**EXERCISE DETAILS:** The listing below is to be given again in full and word for word, without its images.

**AVAILABLE RECORDS:**
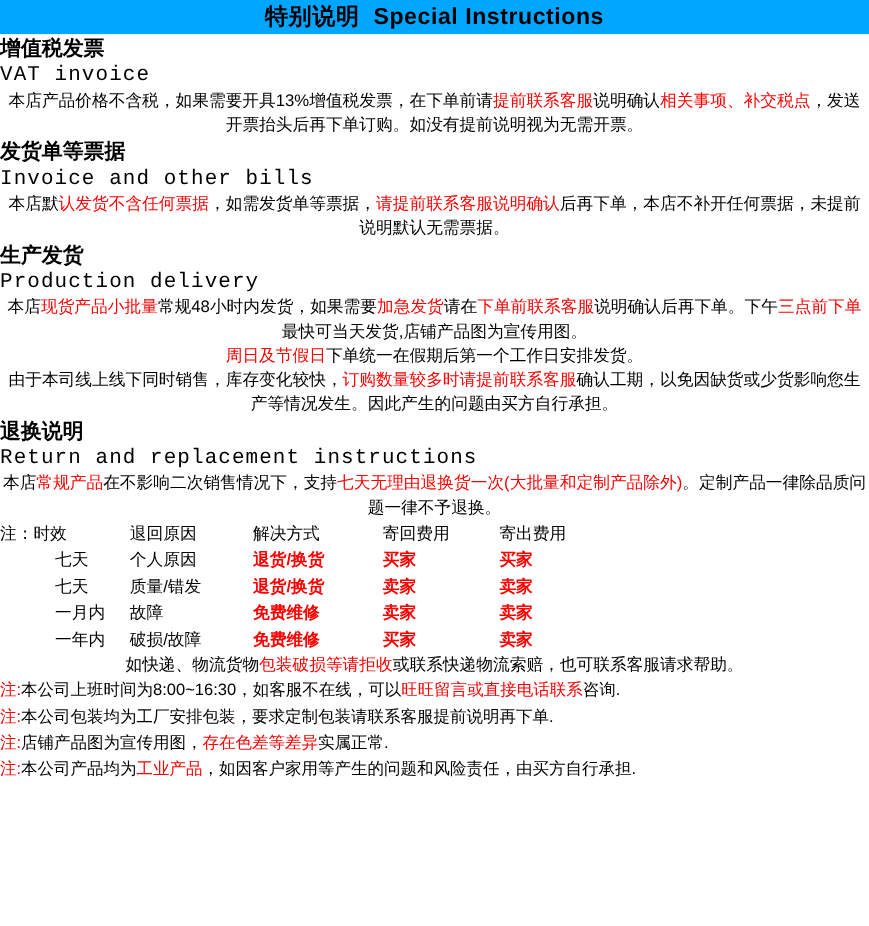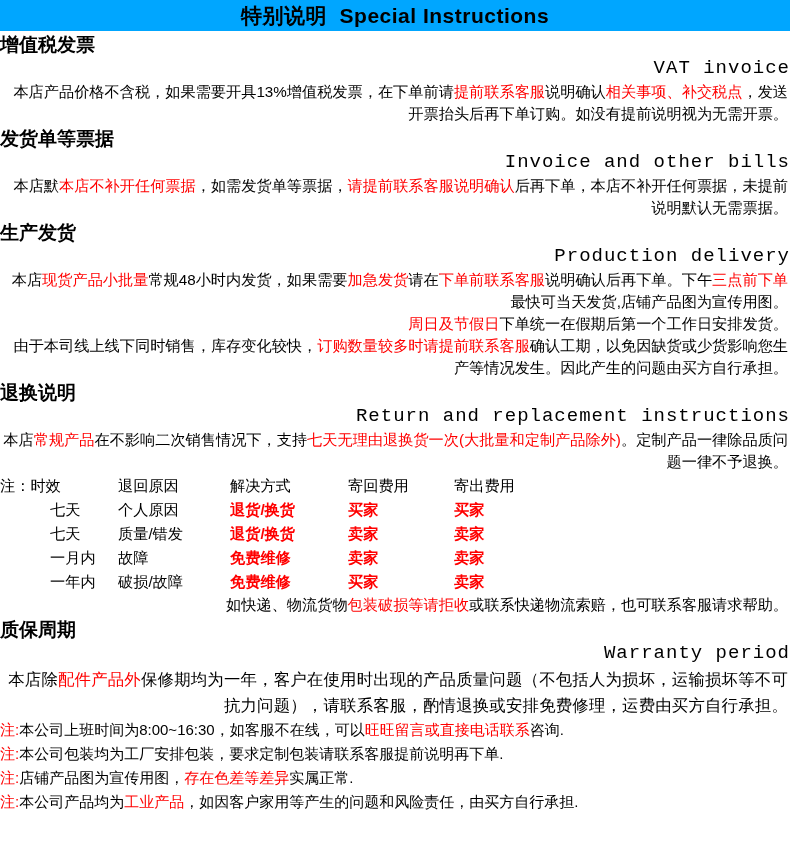--- a/index.html
+++ b/index.html
@@ -52,10 +52,10 @@
     font-family: "Liberation Serif", "DejaVu Serif", serif;
   }
   .sec-en {
-    text-align: right;
+    text-align: left;
     font-size: 19px;
     line-height: 24px;
-    margin: 0 0 1px 0;
+    margin: 0 16px 1px 0;
     letter-spacing: 1px;
     font-family: "Liberation Mono", "DejaVu Sans Mono", monospace;
   }

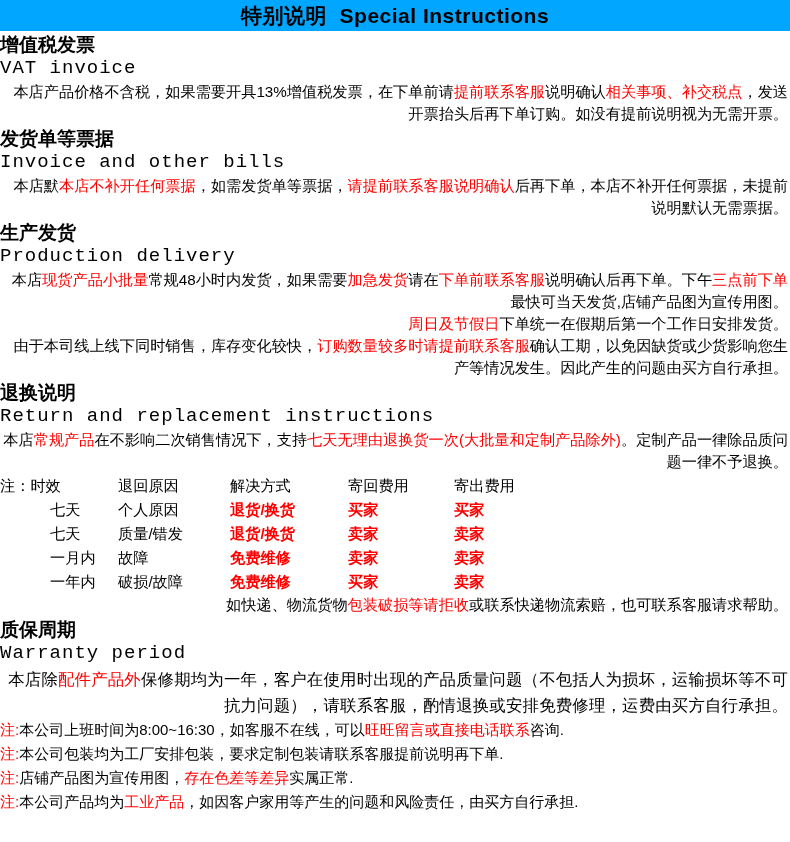--- a/index.html
+++ b/index.html
@@ -64,7 +64,7 @@
   .para {
     font-size: 15.2px;
     line-height: 22px;
-    text-align: right;
+    text-align: center;
     margin: 0;
     padding: 0 2px;
     font-family: "Liberation Sans", "DejaVu Sans", sans-serif;

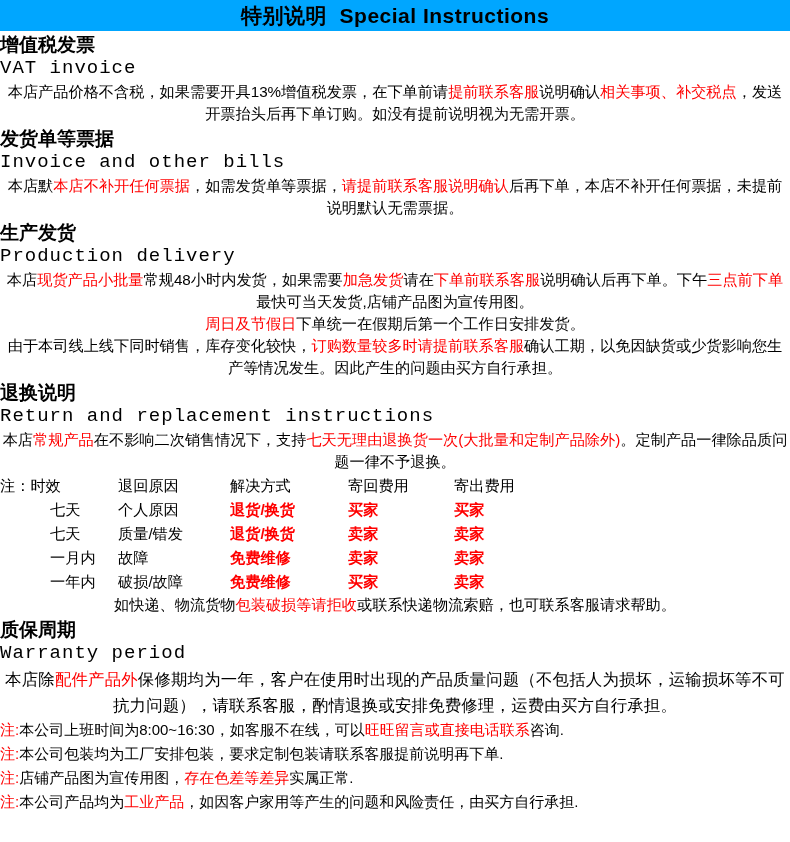--- a/index.html
+++ b/index.html
@@ -136,7 +136,7 @@
   <div>
     <div class="sec-cn">发货单等票据</div>
     <div class="sec-en">Invoice and other bills</div>
-    <p class="para"><span class="blk">本店默</span><span class="red">本店不补开任何票据</span><span class="blk">，如需发货单等票据，</span><span class="red">请提前联系客服说明确认</span><span class="blk">后再下单，本店不补开任何票据，未提前说明默认无需票据。</span></p>
+    <p class="para"><span class="blk">本店默</span><span class="red">认发货不含任何票据</span><span class="blk">，如需发货单等票据，</span><span class="red">请提前联系客服说明确认</span><span class="blk">后再下单，本店不补开任何票据，未提前说明默认无需票据。</span></p>
   </div>
 
   <div>

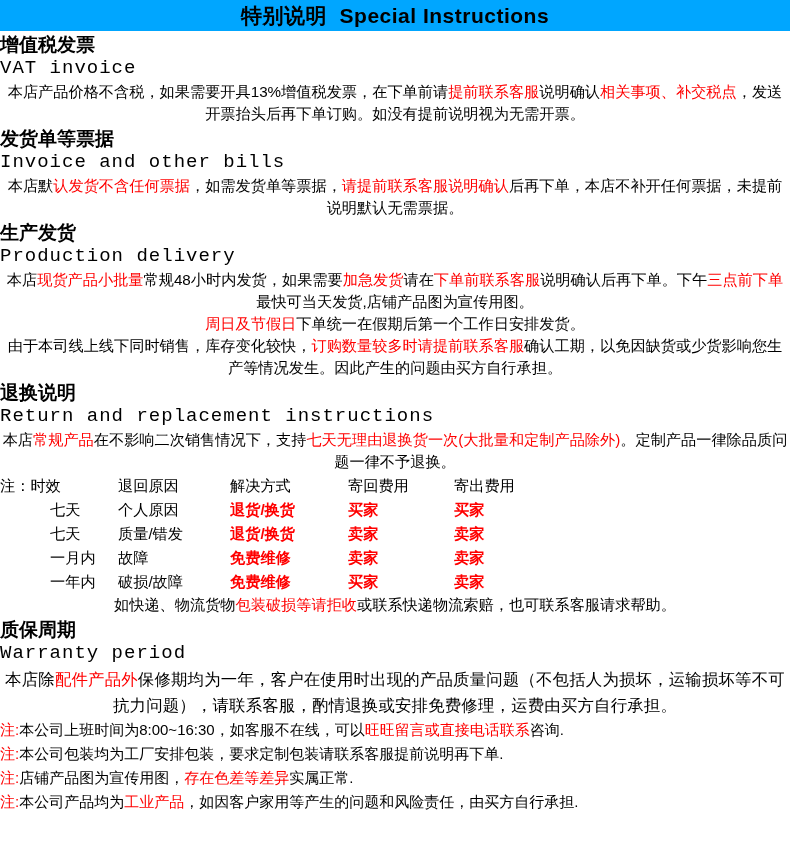--- a/index.html
+++ b/index.html
@@ -195,11 +195,6 @@
     <p class="para"><span class="blk">如快递、物流货物</span><span class="red">包装破损等请拒收</span><span class="blk">或联系快递物流索赔，也可联系客服请求帮助。</span></p>
   </div>
 
-  <div>
-    <div class="sec-cn">质保周期</div>
-    <div class="sec-en">Warranty period</div>
-    <p class="para wide"><span class="blk">本店除</span><span class="red">配件产品外</span><span class="blk">保修期均为一年，客户在使用时出现的产品质量问题（不包括人为损坏，运输损坏等不可抗力问题），请联系客服，酌情退换或安排免费修理，运费由买方自行承担。</span></p>
-  </div>
 
   <div>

**ANSWER TO THIS PROBLEM:**
--- a/index.html
+++ b/index.html
@@ -52,10 +52,10 @@
     font-family: "Liberation Serif", "DejaVu Serif", serif;
   }
   .sec-en {
-    text-align: right;
+    text-align: left;
     font-size: 19px;
     line-height: 24px;
-    margin: 0 0 1px 0;
+    margin: 0 16px 1px 0;
     letter-spacing: 1px;
     font-family: "Liberation Mono", "DejaVu Sans Mono", monospace;
   }

--- a/index.html
+++ b/index.html
@@ -64,7 +64,7 @@
   .para {
     font-size: 15.2px;
     line-height: 22px;
-    text-align: right;
+    text-align: center;
     margin: 0;
     padding: 0 2px;
     font-family: "Liberation Sans", "DejaVu Sans", sans-serif;

--- a/index.html
+++ b/index.html
@@ -136,7 +136,7 @@
   <div>
     <div class="sec-cn">发货单等票据</div>
     <div class="sec-en">Invoice and other bills</div>
-    <p class="para"><span class="blk">本店默</span><span class="red">本店不补开任何票据</span><span class="blk">，如需发货单等票据，</span><span class="red">请提前联系客服说明确认</span><span class="blk">后再下单，本店不补开任何票据，未提前说明默认无需票据。</span></p>
+    <p class="para"><span class="blk">本店默</span><span class="red">认发货不含任何票据</span><span class="blk">，如需发货单等票据，</span><span class="red">请提前联系客服说明确认</span><span class="blk">后再下单，本店不补开任何票据，未提前说明默认无需票据。</span></p>
   </div>
 
   <div>

--- a/index.html
+++ b/index.html
@@ -195,11 +195,6 @@
     <p class="para"><span class="blk">如快递、物流货物</span><span class="red">包装破损等请拒收</span><span class="blk">或联系快递物流索赔，也可联系客服请求帮助。</span></p>
   </div>
 
-  <div>
-    <div class="sec-cn">质保周期</div>
-    <div class="sec-en">Warranty period</div>
-    <p class="para wide"><span class="blk">本店除</span><span class="red">配件产品外</span><span class="blk">保修期均为一年，客户在使用时出现的产品质量问题（不包括人为损坏，运输损坏等不可抗力问题），请联系客服，酌情退换或安排免费修理，运费由买方自行承担。</span></p>
-  </div>
 
   <div>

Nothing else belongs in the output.